• **Exercise data**:
=== Begin Enclosure ===
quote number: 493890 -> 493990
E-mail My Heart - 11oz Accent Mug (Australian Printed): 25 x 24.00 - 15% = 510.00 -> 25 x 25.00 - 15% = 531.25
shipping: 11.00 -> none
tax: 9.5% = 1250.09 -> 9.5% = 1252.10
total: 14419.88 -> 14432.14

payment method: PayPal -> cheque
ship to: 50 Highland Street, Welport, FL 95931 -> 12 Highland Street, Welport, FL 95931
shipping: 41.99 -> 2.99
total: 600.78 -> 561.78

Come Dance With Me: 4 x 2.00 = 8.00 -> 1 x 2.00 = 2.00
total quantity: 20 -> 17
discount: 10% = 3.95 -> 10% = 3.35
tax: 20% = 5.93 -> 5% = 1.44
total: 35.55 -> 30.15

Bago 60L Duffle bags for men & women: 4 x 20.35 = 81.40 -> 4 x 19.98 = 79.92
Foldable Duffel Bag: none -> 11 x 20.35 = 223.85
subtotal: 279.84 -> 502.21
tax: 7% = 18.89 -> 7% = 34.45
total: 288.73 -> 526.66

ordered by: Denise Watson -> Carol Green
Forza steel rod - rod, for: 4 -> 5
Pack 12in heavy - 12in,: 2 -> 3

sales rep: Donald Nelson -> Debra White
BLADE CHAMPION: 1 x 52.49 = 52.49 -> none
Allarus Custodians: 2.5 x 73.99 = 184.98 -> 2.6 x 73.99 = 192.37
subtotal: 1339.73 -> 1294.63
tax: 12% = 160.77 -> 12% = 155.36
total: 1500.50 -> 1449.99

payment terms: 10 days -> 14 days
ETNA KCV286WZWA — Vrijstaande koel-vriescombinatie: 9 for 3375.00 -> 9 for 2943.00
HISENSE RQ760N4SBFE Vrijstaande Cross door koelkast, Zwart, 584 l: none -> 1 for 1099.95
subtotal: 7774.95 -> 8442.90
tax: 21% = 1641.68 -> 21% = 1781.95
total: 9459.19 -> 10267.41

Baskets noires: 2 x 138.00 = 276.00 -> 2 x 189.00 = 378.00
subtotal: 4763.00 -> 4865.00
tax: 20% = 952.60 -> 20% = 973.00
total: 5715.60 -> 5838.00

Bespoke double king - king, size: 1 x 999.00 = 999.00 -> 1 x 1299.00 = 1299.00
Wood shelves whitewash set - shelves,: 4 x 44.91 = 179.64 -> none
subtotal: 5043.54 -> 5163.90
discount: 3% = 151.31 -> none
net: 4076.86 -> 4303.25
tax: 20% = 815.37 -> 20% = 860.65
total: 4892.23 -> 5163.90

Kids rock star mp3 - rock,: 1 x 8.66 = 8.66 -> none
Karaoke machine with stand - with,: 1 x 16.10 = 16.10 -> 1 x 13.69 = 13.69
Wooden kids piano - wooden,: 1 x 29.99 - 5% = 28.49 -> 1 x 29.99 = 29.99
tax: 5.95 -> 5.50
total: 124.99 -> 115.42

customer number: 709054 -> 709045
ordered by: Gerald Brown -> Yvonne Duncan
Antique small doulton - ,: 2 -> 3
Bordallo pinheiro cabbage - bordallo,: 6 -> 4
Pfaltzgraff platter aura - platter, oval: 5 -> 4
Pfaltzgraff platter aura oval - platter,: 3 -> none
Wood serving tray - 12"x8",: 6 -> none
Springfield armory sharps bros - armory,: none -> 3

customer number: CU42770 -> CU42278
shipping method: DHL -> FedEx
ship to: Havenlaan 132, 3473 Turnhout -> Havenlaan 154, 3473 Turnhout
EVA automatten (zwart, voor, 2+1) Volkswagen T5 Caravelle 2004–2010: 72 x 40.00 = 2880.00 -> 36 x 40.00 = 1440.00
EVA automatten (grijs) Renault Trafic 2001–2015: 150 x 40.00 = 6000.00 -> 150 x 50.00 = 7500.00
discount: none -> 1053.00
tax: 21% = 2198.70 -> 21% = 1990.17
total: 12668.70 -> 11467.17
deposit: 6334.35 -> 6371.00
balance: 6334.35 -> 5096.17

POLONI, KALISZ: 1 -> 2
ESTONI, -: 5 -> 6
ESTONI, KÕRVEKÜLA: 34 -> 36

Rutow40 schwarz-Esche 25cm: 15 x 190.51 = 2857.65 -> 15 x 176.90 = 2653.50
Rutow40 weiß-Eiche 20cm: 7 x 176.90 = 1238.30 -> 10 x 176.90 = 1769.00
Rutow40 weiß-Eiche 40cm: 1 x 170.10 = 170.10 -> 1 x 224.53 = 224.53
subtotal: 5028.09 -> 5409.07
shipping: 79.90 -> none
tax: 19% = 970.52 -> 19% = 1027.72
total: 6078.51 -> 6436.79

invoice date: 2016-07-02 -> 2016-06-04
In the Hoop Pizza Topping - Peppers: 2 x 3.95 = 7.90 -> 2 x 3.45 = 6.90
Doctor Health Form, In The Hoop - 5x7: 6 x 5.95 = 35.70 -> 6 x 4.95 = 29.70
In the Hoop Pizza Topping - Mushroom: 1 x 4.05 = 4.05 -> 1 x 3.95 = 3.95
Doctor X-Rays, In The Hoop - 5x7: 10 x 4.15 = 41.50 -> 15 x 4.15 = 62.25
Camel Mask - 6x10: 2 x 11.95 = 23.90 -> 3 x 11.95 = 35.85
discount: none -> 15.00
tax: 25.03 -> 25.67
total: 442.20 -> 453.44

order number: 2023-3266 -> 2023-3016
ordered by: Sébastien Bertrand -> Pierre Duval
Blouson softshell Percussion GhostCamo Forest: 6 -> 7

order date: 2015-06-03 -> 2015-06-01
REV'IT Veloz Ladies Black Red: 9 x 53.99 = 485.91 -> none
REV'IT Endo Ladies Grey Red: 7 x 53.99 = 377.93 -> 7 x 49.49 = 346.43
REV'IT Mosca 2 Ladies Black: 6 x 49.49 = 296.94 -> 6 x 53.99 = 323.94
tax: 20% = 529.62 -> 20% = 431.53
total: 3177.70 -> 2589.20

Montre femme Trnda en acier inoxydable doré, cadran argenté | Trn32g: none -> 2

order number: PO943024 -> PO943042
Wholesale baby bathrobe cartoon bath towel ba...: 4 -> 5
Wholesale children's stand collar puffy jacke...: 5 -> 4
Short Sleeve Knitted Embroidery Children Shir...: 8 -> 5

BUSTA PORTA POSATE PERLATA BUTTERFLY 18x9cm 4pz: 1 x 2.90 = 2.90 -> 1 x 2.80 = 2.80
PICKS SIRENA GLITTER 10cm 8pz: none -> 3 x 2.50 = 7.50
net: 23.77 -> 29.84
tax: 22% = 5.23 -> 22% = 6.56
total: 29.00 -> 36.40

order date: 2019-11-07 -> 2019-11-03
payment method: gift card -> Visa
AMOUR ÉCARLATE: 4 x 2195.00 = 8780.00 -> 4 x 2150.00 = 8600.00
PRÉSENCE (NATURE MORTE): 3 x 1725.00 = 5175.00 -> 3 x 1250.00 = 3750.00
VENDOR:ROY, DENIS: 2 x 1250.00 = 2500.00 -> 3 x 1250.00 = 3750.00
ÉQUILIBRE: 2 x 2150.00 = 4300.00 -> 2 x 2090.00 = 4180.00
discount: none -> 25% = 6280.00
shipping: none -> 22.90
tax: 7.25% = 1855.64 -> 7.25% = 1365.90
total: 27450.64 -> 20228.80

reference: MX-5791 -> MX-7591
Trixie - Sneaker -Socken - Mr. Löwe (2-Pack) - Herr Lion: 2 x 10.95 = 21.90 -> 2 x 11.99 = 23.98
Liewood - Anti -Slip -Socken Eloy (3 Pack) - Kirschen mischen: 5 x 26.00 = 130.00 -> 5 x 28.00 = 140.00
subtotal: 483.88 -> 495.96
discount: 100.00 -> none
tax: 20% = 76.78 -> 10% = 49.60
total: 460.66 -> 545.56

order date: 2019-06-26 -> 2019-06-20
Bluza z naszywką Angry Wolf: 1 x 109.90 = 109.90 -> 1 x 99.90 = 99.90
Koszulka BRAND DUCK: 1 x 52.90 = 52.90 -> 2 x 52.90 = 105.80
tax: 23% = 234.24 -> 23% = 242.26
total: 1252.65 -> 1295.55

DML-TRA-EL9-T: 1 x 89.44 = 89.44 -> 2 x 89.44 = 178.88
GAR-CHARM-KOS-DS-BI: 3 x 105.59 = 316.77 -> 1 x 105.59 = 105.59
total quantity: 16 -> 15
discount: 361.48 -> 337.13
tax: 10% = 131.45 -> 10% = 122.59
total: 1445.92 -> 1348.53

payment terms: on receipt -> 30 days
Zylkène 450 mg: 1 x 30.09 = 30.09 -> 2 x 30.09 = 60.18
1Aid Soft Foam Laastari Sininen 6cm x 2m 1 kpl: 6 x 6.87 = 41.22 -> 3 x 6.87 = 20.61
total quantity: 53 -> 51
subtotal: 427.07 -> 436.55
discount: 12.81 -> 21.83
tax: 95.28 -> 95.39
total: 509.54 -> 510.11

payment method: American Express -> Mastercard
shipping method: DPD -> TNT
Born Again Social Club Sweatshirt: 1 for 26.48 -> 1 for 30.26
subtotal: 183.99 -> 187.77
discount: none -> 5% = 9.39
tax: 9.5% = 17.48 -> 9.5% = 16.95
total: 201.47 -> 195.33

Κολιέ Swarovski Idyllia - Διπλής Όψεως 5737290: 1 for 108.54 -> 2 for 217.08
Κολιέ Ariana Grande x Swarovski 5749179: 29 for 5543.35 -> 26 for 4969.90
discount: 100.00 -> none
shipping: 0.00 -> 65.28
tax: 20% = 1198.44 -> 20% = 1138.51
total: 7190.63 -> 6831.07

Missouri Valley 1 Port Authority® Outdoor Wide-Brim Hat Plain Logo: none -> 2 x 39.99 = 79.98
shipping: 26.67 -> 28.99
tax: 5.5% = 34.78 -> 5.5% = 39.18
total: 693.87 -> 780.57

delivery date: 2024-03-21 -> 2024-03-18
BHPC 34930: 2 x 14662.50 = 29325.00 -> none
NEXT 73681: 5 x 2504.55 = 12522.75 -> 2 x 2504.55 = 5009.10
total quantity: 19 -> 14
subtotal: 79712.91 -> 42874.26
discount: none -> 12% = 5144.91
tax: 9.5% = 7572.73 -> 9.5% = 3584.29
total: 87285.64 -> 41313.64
=== End Enclosure ===
• **Assigned task**: Please make an exact copy of the lines above from the line with "total: 1500.50 -> 1449.99" through the line with "Bespoke double king", both ends included.

• **Response area**:
total: 1500.50 -> 1449.99

payment terms: 10 days -> 14 days
ETNA KCV286WZWA — Vrijstaande koel-vriescombinatie: 9 for 3375.00 -> 9 for 2943.00
HISENSE RQ760N4SBFE Vrijstaande Cross door koelkast, Zwart, 584 l: none -> 1 for 1099.95
subtotal: 7774.95 -> 8442.90
tax: 21% = 1641.68 -> 21% = 1781.95
total: 9459.19 -> 10267.41

Baskets noires: 2 x 138.00 = 276.00 -> 2 x 189.00 = 378.00
subtotal: 4763.00 -> 4865.00
tax: 20% = 952.60 -> 20% = 973.00
total: 5715.60 -> 5838.00

Bespoke double king - king, size: 1 x 999.00 = 999.00 -> 1 x 1299.00 = 1299.00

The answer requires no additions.